The task:
Make a verbatim copy of all the records. Skip every image.

Task material:

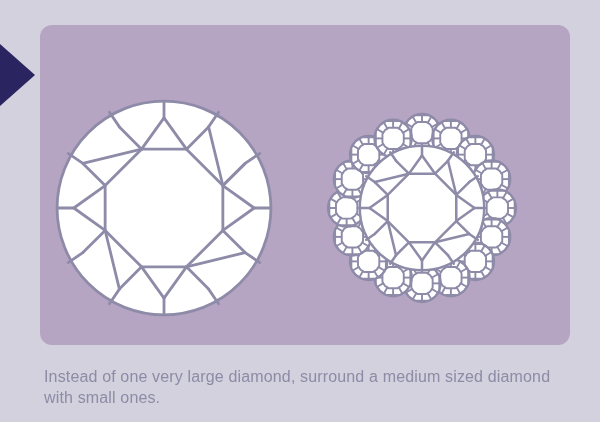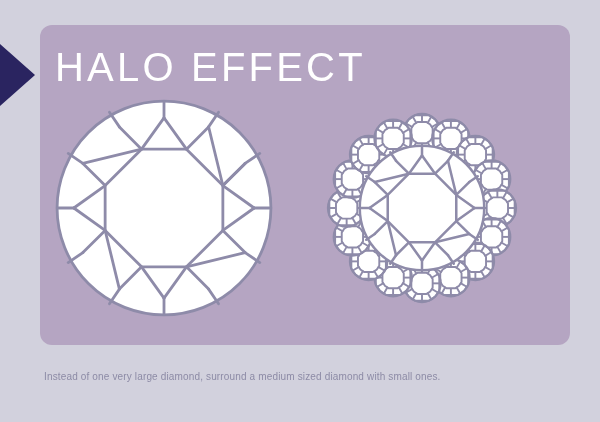--- a/index.html
+++ b/index.html
@@ -79,35 +79,34 @@
     overflow: visible;
   }
 
   
   #caption {
     position: absolute;
     left: 44px;
     top: 366px;
     width: 520px;
     color: #8d8ba6;
-    font-size: 10px;
+    font-size: 16px;
     line-height: 21px;
     letter-spacing: 0.15px;
   }
 </style>
 </head>
 <body>
 
 <div id="stage">
 
   <div id="pointer-arrow"></div>
 
   <div id="card"></div>
 
-  <div id="title">HALO EFFECT</div>
 
   <div class="gem-wrap" id="solitaire-illustration">
     <svg viewBox="0 0 200 200">
       <g>
         <circle cx="100" cy="100" r="99" fill="#ffffff" stroke="#8e8ba9" stroke-width="2.6"></circle>
         <g fill="none" stroke="#8e8ba9" stroke-width="2.6" stroke-linejoin="round" stroke-linecap="round">
 
           <polygon points="79.2,45.5 120.8,45.5 154.5,79.2 154.5,120.8 120.8,154.5 79.2,154.5 45.5,120.8 45.5,79.2"></polygon>
 
           <polygon points="62.1,24.2 100,16.5 137.9,24.2 175.8,62.1 183.5,100 175.8,137.9 137.9,175.8 100,183.5 62.1,175.8 24.2,137.9 16.5,100 24.2,62.1" opacity="0"></polygon>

Output of the task:
--- a/index.html
+++ b/index.html
@@ -79,35 +79,34 @@
     overflow: visible;
   }
 
   
   #caption {
     position: absolute;
     left: 44px;
     top: 366px;
     width: 520px;
     color: #8d8ba6;
-    font-size: 10px;
+    font-size: 16px;
     line-height: 21px;
     letter-spacing: 0.15px;
   }
 </style>
 </head>
 <body>
 
 <div id="stage">
 
   <div id="pointer-arrow"></div>
 
   <div id="card"></div>
 
-  <div id="title">HALO EFFECT</div>
 
   <div class="gem-wrap" id="solitaire-illustration">
     <svg viewBox="0 0 200 200">
       <g>
         <circle cx="100" cy="100" r="99" fill="#ffffff" stroke="#8e8ba9" stroke-width="2.6"></circle>
         <g fill="none" stroke="#8e8ba9" stroke-width="2.6" stroke-linejoin="round" stroke-linecap="round">
 
           <polygon points="79.2,45.5 120.8,45.5 154.5,79.2 154.5,120.8 120.8,154.5 79.2,154.5 45.5,120.8 45.5,79.2"></polygon>
 
           <polygon points="62.1,24.2 100,16.5 137.9,24.2 175.8,62.1 183.5,100 175.8,137.9 137.9,175.8 100,183.5 62.1,175.8 24.2,137.9 16.5,100 24.2,62.1" opacity="0"></polygon>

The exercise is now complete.